Unlike Nanev, who, before becoming Minister, was the Chair of the Bulgarian Doctor’s Union, the new Health Minister-to-be is widely unknown in Bulgaria's medical circles. The Doctors' College in Sofia said on the day of the nomination that they do not know who she is and doubt her candidature will pass in plenary hall. The opposition Bulgarian Socialist Party (BSP) and the ethnic Turkish Movement for Right and Freedoms (DPS) already declared that they would not support the nomination in the Parliament. The MPs from the right-wing Blue Coalition also retracted their tentative support with the motive that by refusing to publicly declare her program, Borisova sends signals that she is hesitant and does not know what to do.
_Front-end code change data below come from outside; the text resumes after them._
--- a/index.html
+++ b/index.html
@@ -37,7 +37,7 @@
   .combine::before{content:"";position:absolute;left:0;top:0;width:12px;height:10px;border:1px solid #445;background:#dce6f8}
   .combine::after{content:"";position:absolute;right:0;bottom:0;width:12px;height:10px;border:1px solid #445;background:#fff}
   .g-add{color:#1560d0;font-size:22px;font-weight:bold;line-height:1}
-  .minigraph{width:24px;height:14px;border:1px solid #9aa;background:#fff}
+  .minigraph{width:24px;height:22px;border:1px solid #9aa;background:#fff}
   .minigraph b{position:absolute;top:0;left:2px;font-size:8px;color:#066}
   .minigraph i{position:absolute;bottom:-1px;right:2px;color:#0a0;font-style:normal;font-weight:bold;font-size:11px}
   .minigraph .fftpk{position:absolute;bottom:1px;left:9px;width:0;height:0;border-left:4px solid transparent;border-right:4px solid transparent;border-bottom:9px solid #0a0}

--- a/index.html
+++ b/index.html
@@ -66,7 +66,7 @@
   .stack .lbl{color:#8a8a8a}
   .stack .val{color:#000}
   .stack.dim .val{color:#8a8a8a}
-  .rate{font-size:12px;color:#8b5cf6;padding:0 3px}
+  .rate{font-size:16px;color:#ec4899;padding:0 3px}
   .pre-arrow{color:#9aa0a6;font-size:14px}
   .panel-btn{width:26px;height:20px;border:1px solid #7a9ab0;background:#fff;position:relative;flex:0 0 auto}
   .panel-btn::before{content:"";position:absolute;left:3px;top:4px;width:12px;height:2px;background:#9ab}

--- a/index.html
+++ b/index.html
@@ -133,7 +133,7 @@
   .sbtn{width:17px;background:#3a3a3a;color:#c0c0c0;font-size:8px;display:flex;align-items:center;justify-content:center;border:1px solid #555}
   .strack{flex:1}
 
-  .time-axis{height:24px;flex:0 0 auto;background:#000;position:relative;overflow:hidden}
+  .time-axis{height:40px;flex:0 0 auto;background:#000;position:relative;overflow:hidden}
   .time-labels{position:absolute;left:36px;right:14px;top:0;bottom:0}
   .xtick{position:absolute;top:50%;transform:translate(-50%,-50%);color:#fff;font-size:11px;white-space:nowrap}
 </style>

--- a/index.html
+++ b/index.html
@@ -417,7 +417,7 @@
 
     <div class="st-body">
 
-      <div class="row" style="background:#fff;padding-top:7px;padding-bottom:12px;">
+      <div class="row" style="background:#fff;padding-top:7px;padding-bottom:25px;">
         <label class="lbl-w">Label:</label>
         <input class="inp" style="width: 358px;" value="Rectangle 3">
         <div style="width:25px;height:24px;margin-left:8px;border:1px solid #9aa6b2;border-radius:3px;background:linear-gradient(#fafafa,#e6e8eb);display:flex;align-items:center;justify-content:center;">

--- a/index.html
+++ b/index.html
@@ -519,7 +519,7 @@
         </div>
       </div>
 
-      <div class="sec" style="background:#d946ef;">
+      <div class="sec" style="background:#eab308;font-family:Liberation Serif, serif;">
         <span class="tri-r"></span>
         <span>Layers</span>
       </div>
Upon conclusion of the meeting of the GERB parliamentary group, which Borisova attended to present her program and priorities, insiders said off the record that her presentation had not received a positive assessment, failed to impress the participants, and stirred a heated discussion. The GERB group co-Chair, Krasimir Velchev, hinted Borisova might decide to withdraw.
The nomination was not voted in the Parliament this week, but the party keeps reiterating their official position of standing firm behind the Premier's choice. So does Borisov who declared the Professor his one and only candidate in an attempt to dissipate rumors that GERB MPs are split.
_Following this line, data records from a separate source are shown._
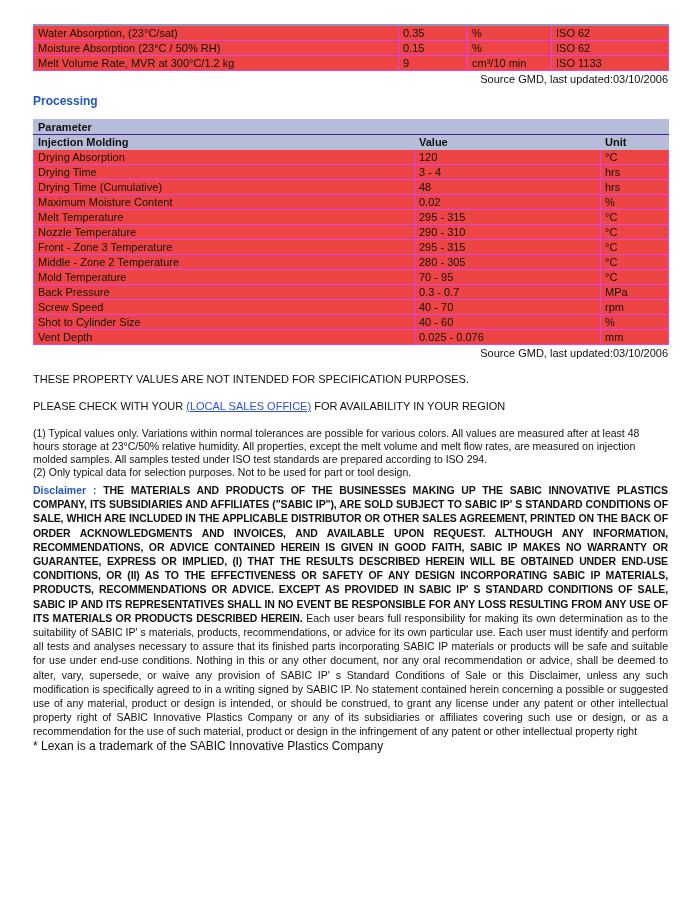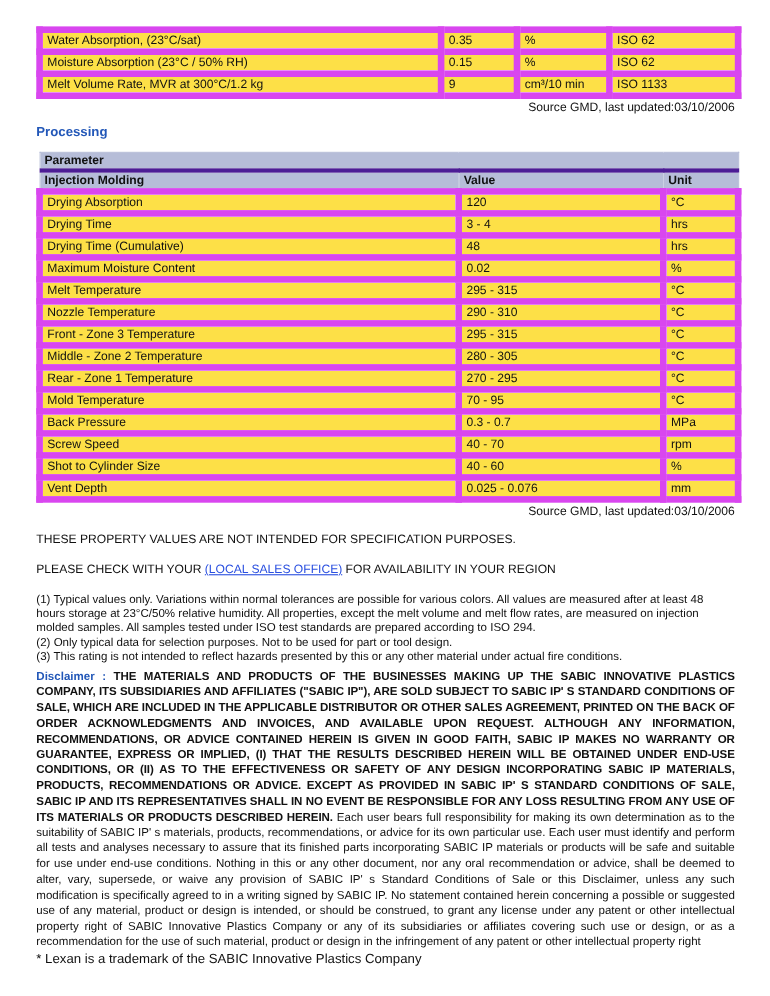--- a/index.html
+++ b/index.html
@@ -8,7 +8,7 @@
   .page { width:700px; padding:24px 32px 0 33px; }
 
   table { border-collapse:collapse; width:635px; table-layout:fixed; font-size:11px; color:#111; }
-  td { height:15px; line-height:14px; padding:0 4px; border:6px solid #d946ef; background:#fde047; overflow:hidden; white-space:nowrap; }
+  td { height:15px; line-height:14px; padding:0 4px; border:1px solid #d946ef; background:#ef4444; overflow:hidden; white-space:nowrap; }
   td.ctr { text-align:left; }
   .t1 { border-top:2px solid #8f98ba; }
 

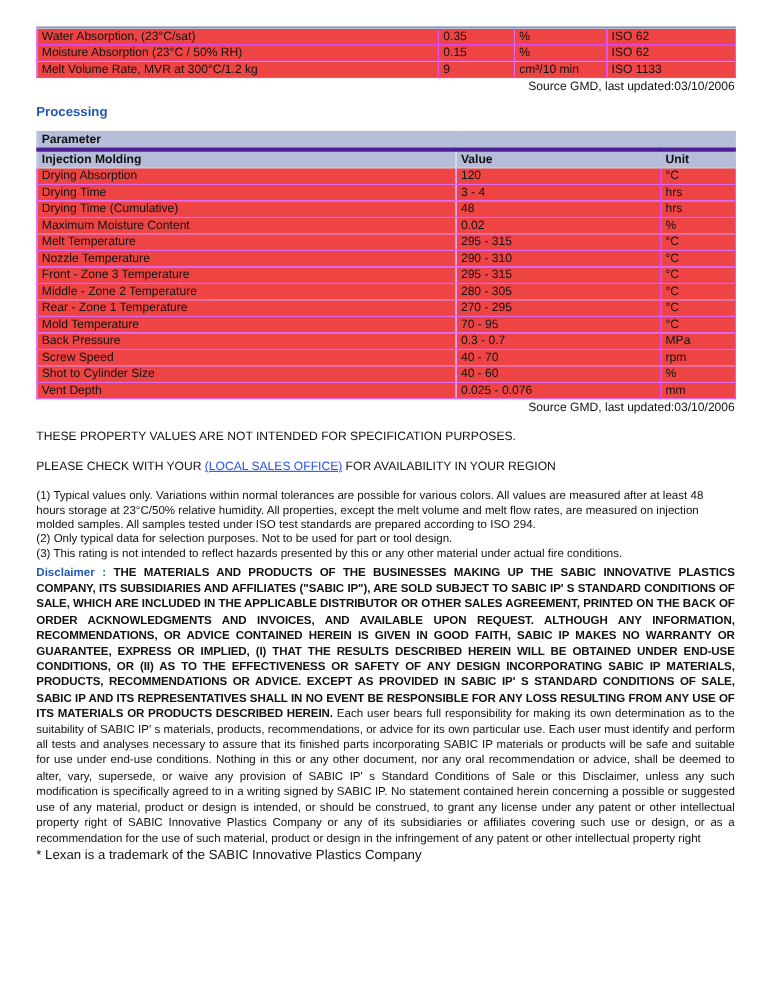--- a/index.html
+++ b/index.html
@@ -15,7 +15,7 @@
   .t2 tr.hdr td, .t2 tr.hdr2 td {
     background:#b6bdd8; font-weight:bold; border:1px solid #b6bdd8;
   }
-  .t2 tr.hdr td { border-bottom:4px solid #4c1d95; }
+  .t2 tr.hdr td { border-bottom:1px solid #4c1d95; }
 
   .source { width:635px; font-size:11px; text-align:right; margin-top:2px; color:#111; }
   .heading { font-size:12px; font-weight:bold; color:#2257b8; margin-top:9px; }

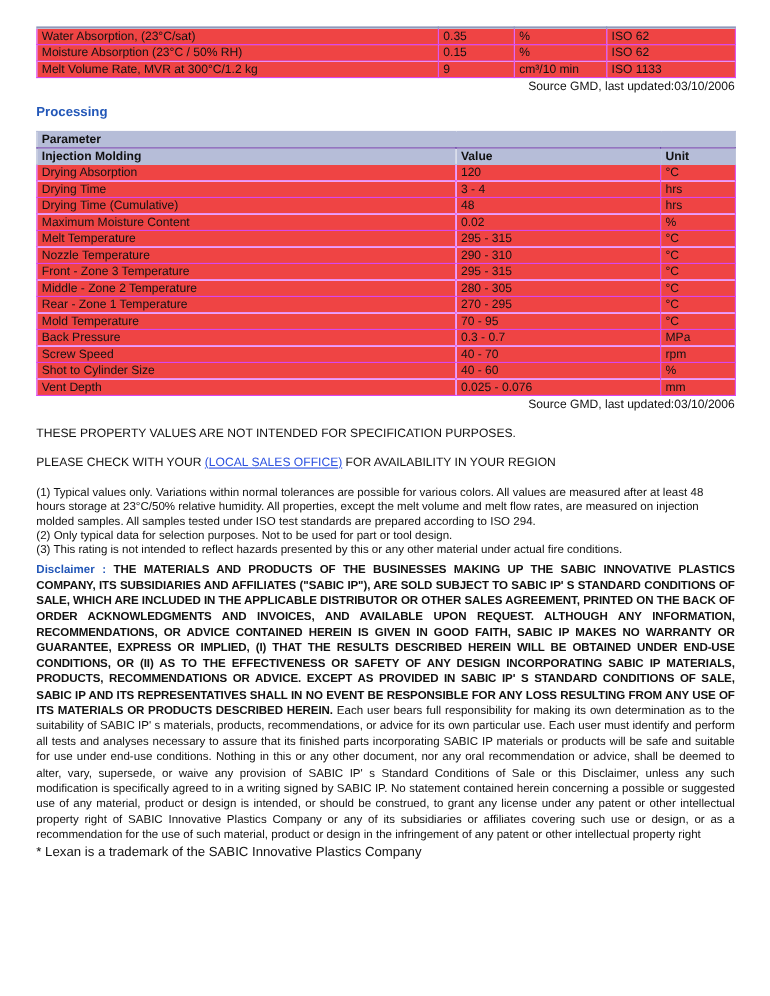--- a/index.html
+++ b/index.html
@@ -126,11 +126,6 @@
           <td class="ctr">°C</td>
         </tr>
       <tr>
-          <td>Rear - Zone 1 Temperature</td>
-          <td class="ctr">270 - 295</td>
-          <td class="ctr">°C</td>
-        </tr>
-      <tr>
           <td>Mold Temperature</td>
           <td class="ctr">70 - 95</td>
           <td class="ctr">°C</td>

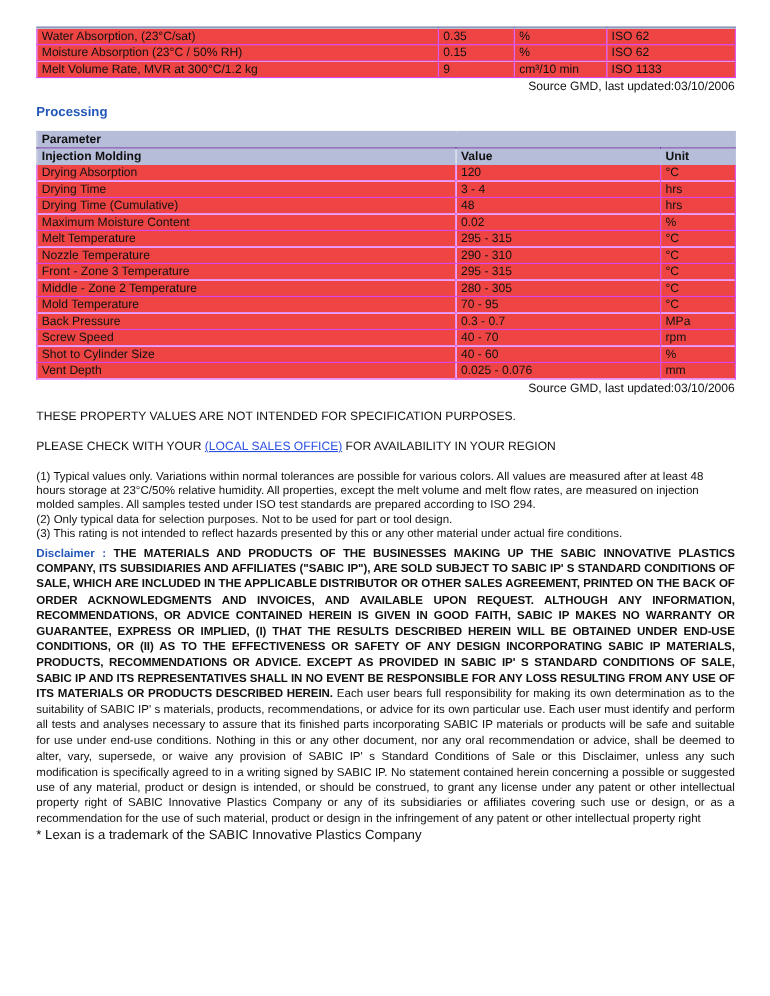--- a/index.html
+++ b/index.html
@@ -161,7 +161,6 @@
   <div class="notes">
     <div>(1) Typical values only. Variations within normal tolerances are possible for various colors. All values are measured after at least 48 hours storage at 23°C/50% relative humidity. All properties, except the melt volume and melt flow rates, are measured on injection molded samples. All samples tested under ISO test standards are prepared according to ISO 294.</div>
     <div>(2) Only typical data for selection purposes. Not to be used for part or tool design.</div>
-    <div>(3) This rating is not intended to reflect hazards presented by this or any other material under actual fire conditions.</div>
   </div>
 
   <p class="disclaimer"><span class="dlabel">Disclaimer :</span> <span class="dbold">THE MATERIALS AND PRODUCTS OF THE BUSINESSES MAKING UP THE SABIC INNOVATIVE PLASTICS COMPANY, ITS SUBSIDIARIES AND AFFILIATES ("SABIC IP"), ARE SOLD SUBJECT TO SABIC IP' S STANDARD CONDITIONS OF SALE, WHICH ARE INCLUDED IN THE APPLICABLE DISTRIBUTOR OR OTHER SALES AGREEMENT, PRINTED ON THE BACK OF ORDER ACKNOWLEDGMENTS AND INVOICES, AND AVAILABLE UPON REQUEST. ALTHOUGH ANY INFORMATION, RECOMMENDATIONS, OR ADVICE CONTAINED HEREIN IS GIVEN IN GOOD FAITH, SABIC IP MAKES NO WARRANTY OR GUARANTEE, EXPRESS OR IMPLIED, (I) THAT THE RESULTS DESCRIBED HEREIN WILL BE OBTAINED UNDER END-USE CONDITIONS, OR (II) AS TO THE EFFECTIVENESS OR SAFETY OF ANY DESIGN INCORPORATING SABIC IP MATERIALS, PRODUCTS, RECOMMENDATIONS OR ADVICE. EXCEPT AS PROVIDED IN SABIC IP' S STANDARD CONDITIONS OF SALE, SABIC IP AND ITS REPRESENTATIVES SHALL IN NO EVENT BE RESPONSIBLE FOR ANY LOSS RESULTING FROM ANY USE OF ITS MATERIALS OR PRODUCTS DESCRIBED HEREIN.</span> <span>Each user bears full responsibility for making its own determination as to the suitability of SABIC IP' s materials, products, recommendations, or advice for its own particular use. Each user must identify and perform all tests and analyses necessary to assure that its finished parts incorporating SABIC IP materials or products will be safe and suitable for use under end-use conditions. Nothing in this or any other document, nor any oral recommendation or advice, shall be deemed to alter, vary, supersede, or waive any provision of SABIC IP' s Standard Conditions of Sale or this Disclaimer, unless any such modification is specifically agreed to in a writing signed by SABIC IP. No statement contained herein concerning a possible or suggested use of any material, product or design is intended, or should be construed, to grant any license under any patent or other intellectual property right of SABIC Innovative Plastics Company or any of its subsidiaries or affiliates covering such use or design, or as a recommendation for the use of such material, product or design in the infringement of any patent or other intellectual property right</span></p>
Sacking a nomination, which stirred so much negativity and ridicule before even being voted by the Parliament, seems the one logical move Borisov should undertake. Certainly, in comparison to EU Commissioner-hopeful, Rumiana Jeleva, whose pathetic performance during her January 12 hearing in the European Parliament, received a failing grade on both integrity and competence, the embarrassment will only be local this time, but there isn’t a poised Kristalina Gergieva to come forward, and with a spectacular demonstration of knowledge and brains, erase the shame. Such strong card Borisov can play only once.
What is most important here, however, is the fact that this is literally a question of life and death – Bulgaria’s health care is in shambles, with severe shortages of medical personnel and medications, obsolete equipment, deplorable hospitals, low pay for family practitioners where money is given to doctors under the table.
Here is my personal experience: recently my father had to undergo emergency surgery for a broken hip. On paper he had full health coverage, but I was asked to pay BGN 1 500 for the piece of metal to be used and was told that they will not operate unless I present bank proof that I had made the deposit. I was also asked to provide two banks of blood for eventual transfusion. I am anemic, for one reason or another people from my closest circle could not give blood either, so I had to pay BGN 100 to strangers, hanging outside the blood donation center. I further had to provide all supplies such as pampers, napkins and wet towels; was charged some hospital stay fee that was not covered, paid BGN 200 for shots and hired a private ambulance to take my father home. I discovered later that I could not apply with the National Health Insurance Fund for a free wheelchair because upon releasing my father from the hospital the doctor had written: “elderly man in apparent good health.” Needles to say the injury never resolved or to mention the dreadful hospital room and the nurse, who kept whispering in my year that she would make sure my father is OK if I give her BGN 20.
There isn’t a Health Minster in Bulgaria, during the so-called transition period, who had served until the end of their term…
Indeed, maybe only someone not “in their right mind” would agree to accept such nomination, which seems to be our latest case.